Healthy Monday Finds a New Home With the Lerner Center
March 24, 2025
Through a restructuring, the center and The Monday Campaigns seek to ensure the vitality and expansion of beloved health programs envisioned by alumnus Sidney “Sid” Lerner.
The Lerner Center for Public Health Promotion and Population Health is now the home of Healthy Monday, a signature public health campaign that aims to reduce the risk of chronic disease by harnessing the power of Monday as a “fresh start” by offering resources for individuals and organizations to adopt healthier habits each week.
The move is part of a wider reorganization announced by the Lerner Center and The Monday Campaigns.
The Lerner Center, which was established at the Maxwell School of Citizenship and Public Affairs in 2011 with a gift from alumnus Sidney “Sid” Lerner ’53 and his wife, Helaine, now houses Healthy Monday digital materials and programming on a newly designed website. It will also initiate a broad campaign through social media, newsletters and other platforms, and implement signature programs that leverage Syracuse University’s expertise in health promotion. Students will continue to be involved in developing and implementing programming aimed at improving population health.

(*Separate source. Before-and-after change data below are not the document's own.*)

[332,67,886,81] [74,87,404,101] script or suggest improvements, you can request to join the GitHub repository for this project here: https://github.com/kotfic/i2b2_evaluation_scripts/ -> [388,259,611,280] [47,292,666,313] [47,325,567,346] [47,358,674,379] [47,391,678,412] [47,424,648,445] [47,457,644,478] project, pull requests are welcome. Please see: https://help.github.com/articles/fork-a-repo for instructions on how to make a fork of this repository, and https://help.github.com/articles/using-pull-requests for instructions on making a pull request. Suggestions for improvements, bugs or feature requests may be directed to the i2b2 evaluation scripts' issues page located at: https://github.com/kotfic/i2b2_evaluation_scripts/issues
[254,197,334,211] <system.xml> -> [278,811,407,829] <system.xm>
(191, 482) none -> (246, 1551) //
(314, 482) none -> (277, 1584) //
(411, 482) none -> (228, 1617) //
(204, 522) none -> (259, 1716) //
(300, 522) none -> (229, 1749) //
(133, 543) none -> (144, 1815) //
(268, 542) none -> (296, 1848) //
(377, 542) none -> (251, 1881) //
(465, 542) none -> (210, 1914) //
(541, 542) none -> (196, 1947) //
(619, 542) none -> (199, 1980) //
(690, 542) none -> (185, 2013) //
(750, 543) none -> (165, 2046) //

The restructuring follows a $2.52 million gift to the Lerner Center and Syracuse University’s Forever Orange Campaign by Helaine Lerner in 2023 and ensures the future of The Monday Campaigns’ beloved global health campaigns. While the Lerner Center will now own Healthy Monday, the Johns Hopkins Center for a Livable Future at the Bloomberg School of Public Health in Baltimore will launch a new Meatless Monday Resource Center. In addition, New York University Langone Health will launch Healthy Monday for Hospitals.
“Healthy Monday is a dynamic, adaptable campaign that helps people start their week off right. As everyone from students to health professionals look for ways to achieve better health and wellbeing for themselves and the population as a whole, Healthy Monday has tremendous potential. We’re excited to move this important public health initiative forward.”
Casey Collins
digital specialist for the Lerner Center
This marks a new phase of growth for The Monday Campaigns and its programs, founded in 2003 by Lerner, an advertising and marketing innovator who died in 2021 at the age of 90. A legend in the advertising business, he helped create the “Please Don’t Squeeze the Charmin” campaign featuring Mr. Whipple for his client, Procter & Gamble. He applied his gift for developing a simple and compelling message to improving public health after a conversation he had with physicians about the need to cut back on dietary saturated fats. His Meatless Monday campaign became a global health phenomenon, reportedly convincing two-thirds of Americans to reduce meat consumption. In 2006, it morphed into the Healthy Monday movement in partnership with universities, workplaces, schools and communities.
“Sid’s original vision was to create initiatives that anyone could pick up and shape for their own institutions and lives, or as Sid said, ‘take my campaign please,’” said Dana Smith, campaign director for The Monday Campaigns. “Twenty-two years later, institutional partners and advocates worldwide have embraced Monday as—also in Sid’s words—‘the day all health breaks loose.’ We’re excited for the next chapter of this movement, anchored to trusted and leading academic partners.”
Through Healthy Monday, individuals and organizations use turnkey program guides or design their own programs to commit to better health every Monday. Research shows that healthy thinking and behavior are synchronized with the week, with Monday being the day people are most open to positive changes.
“Healthy Monday is a dynamic, adaptable campaign that helps people start their week off right,” said Casey Collins, digital specialist for the Lerner Center. “As everyone from students to health professionals look for ways to achieve better health and well-being for themselves and the population as a whole, Healthy Monday has tremendous potential. We’re excited to move this important public health initiative forward.”
Guided by the principles of scientific rigor, equity, justice, community engagement, and multidisciplinary and multi-institution collaboration, the Lerner Center’s mission is to improve population and community health through research, education, outreach and health promotion programming focused on the social, spatial and structural determinants of physical, mental, and behavioral health and health disparities.
Over the past several years, the Lerner Center has launched numerous health promotion programs and community partnerships, including the Monday Mile walking routes developed in partnership with the City of Syracuse, Onondaga County, local hospitals and the Madison County Rural Health Council. In 2019, the Center launched DeStress for Success—a six-week workshop series for undergraduate students that offers evidence-based tools to help students manage their stress and thrive while in college.